Modulation of Growth Hormone-Releasing Factor Stimulated Growth Hormone Secretion by Plasma Glucose and Free Fatty Acid Concentrations in Sheep

Abstract

Effects of plasma glucose and free fatty acid (FFA) concentrations on bovine growth hormone-releasing factor (bGRF)-induced release of growth hormone (GH) were examined in ovariohysterectomized sheep. In experiment 1, the effects of an infusion of insulin (0.025 U/kg BW·h^–1), glucose (40 mg/kg BW·· h^–1), insulin plus glucose or saline on the subsequent effects of bGRF on plasma GH concentrations were determined.
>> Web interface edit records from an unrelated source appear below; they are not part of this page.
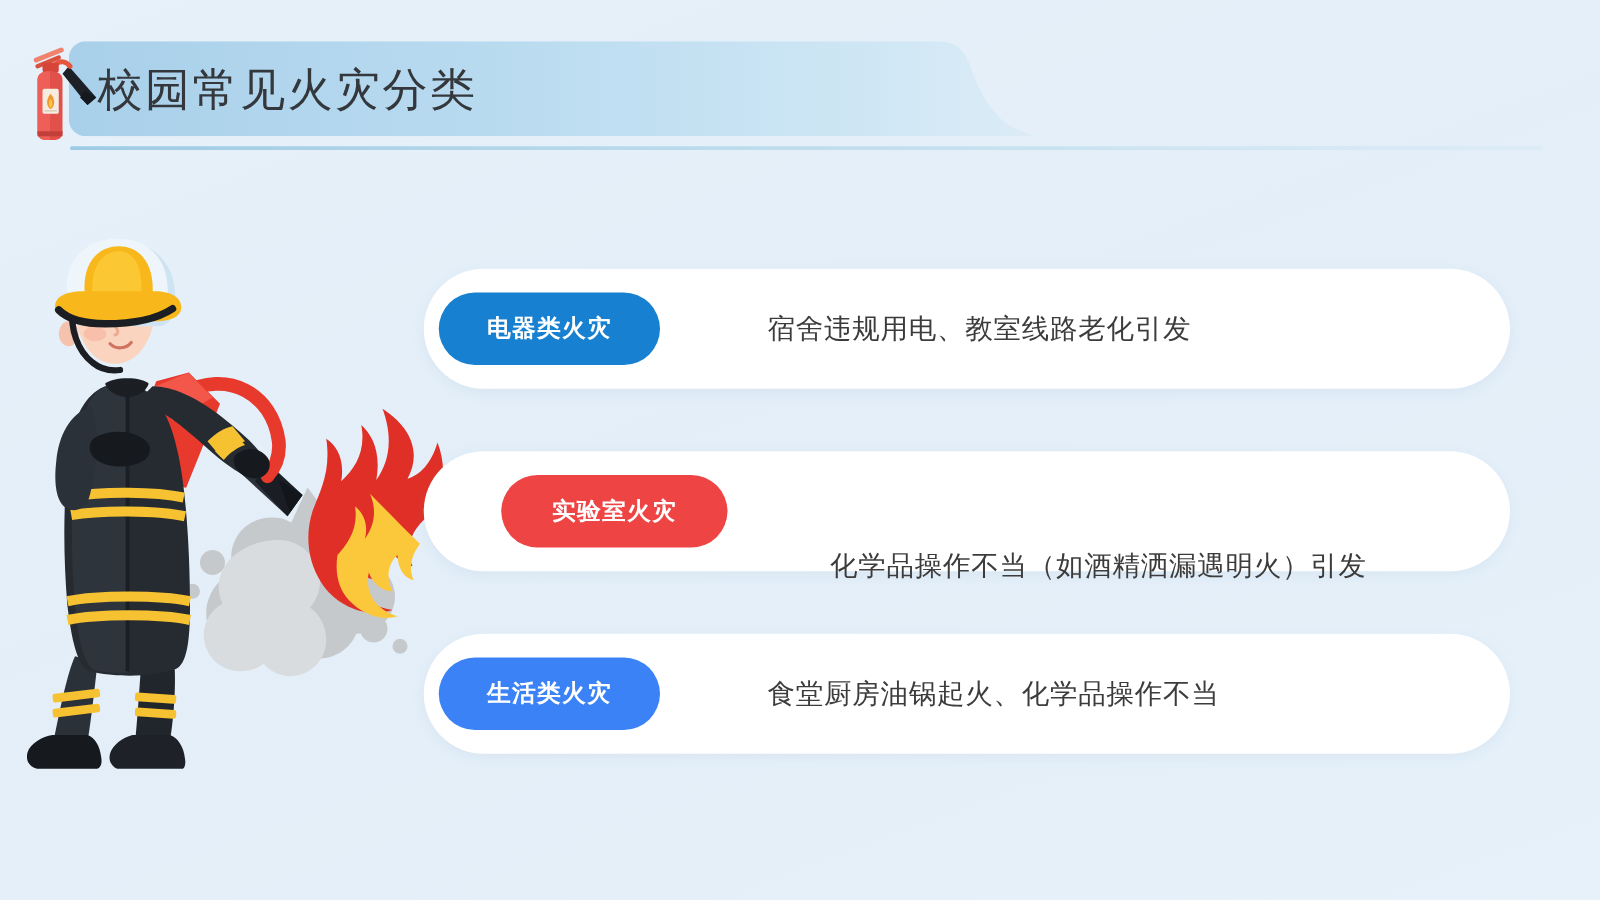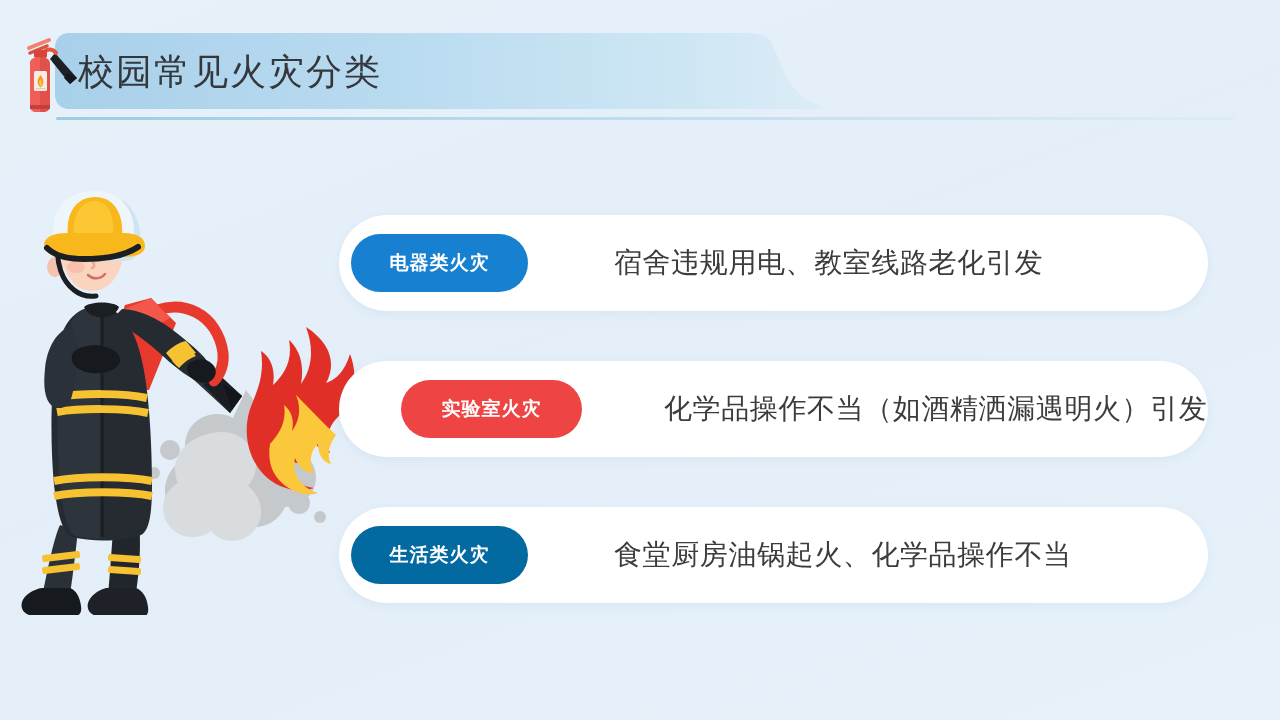"宿舍违规用电、教室线路老化引发" .card-desc { font-size: 28px -> 22px }
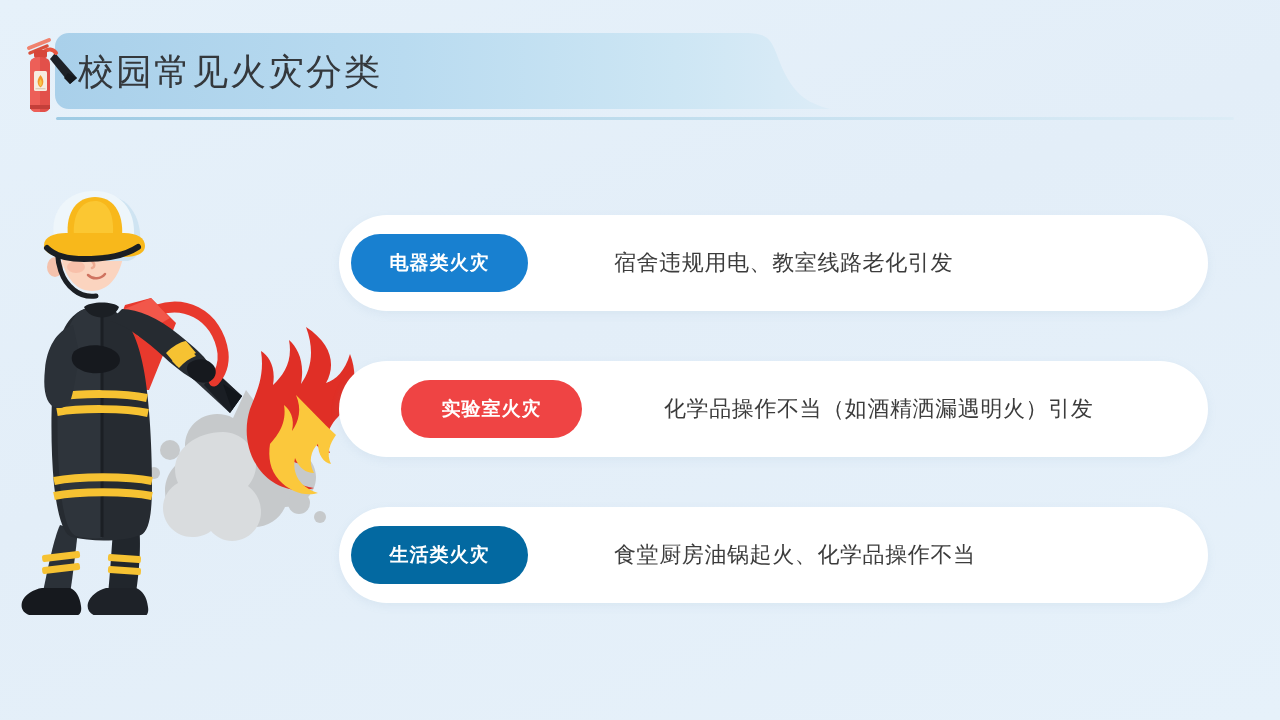"化学品操作不当（如酒精洒漏遇明火）引发" #card-1 .card-desc { margin-top: none -> 44px }
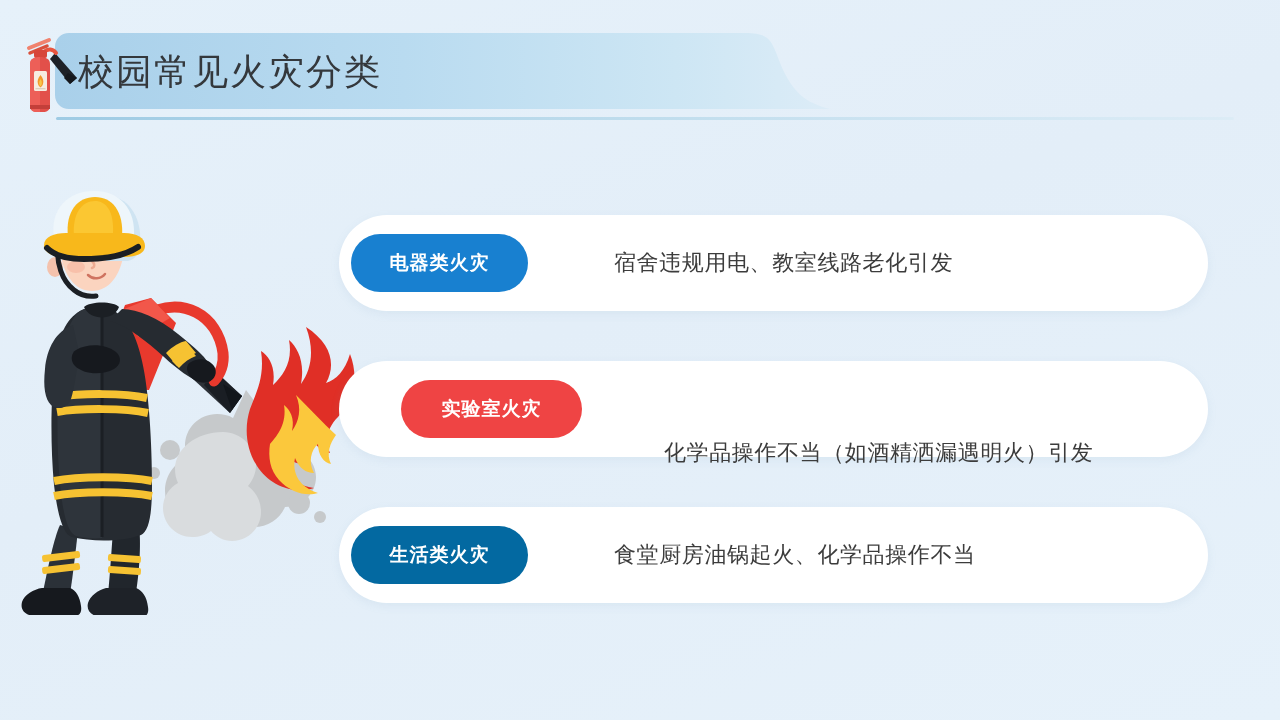"生活类火灾" #card-2 .tag-pill { background: #0369a1 -> #3b82f6 }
Insulin-induced hypoglycemia inhibited GRF effects on plasma GH concentrations while glucose infusion enhanced bGRF actions. Infusing a higher glucose dose (120 mg/kg BW·h^–1) had no effect on GRF actions. Subsequently, infusion of FFA (0.25 g/kg/·h^–1), nicotinic acid (50 mg/kg BW) or saline for 1 h prior to bGRF injection demonstrated that FFA inhibited GRF actions but FFA depletion by nicotinic acid infusion had no effect on GRF actions. Nicotinic acid (40 mg/kg BW·h^–1) infused for 2 h prior to bGRF injection significantly enhanced bGRF-stimulated GH secretion. Finally, to determine whether central nervous system glucopenia produced similar effects to insulin-induced hypoglycemia, 2-deoxyglucose (500 mg) was injected into the lateral ventricle followed in 1 h by the i.v. injection of bGRF. The central glucopenia produced by 2-DG inhibited GRF-stimulated GH release. These data demonstrate that decreased peripheral or central nervous system glucose availability and exogenous administration of FFA antagonized GRF-induced release of GH. And, pharmacologic depletion of circulating FFA for at least 2 h facilitated GRF-induced release of GH.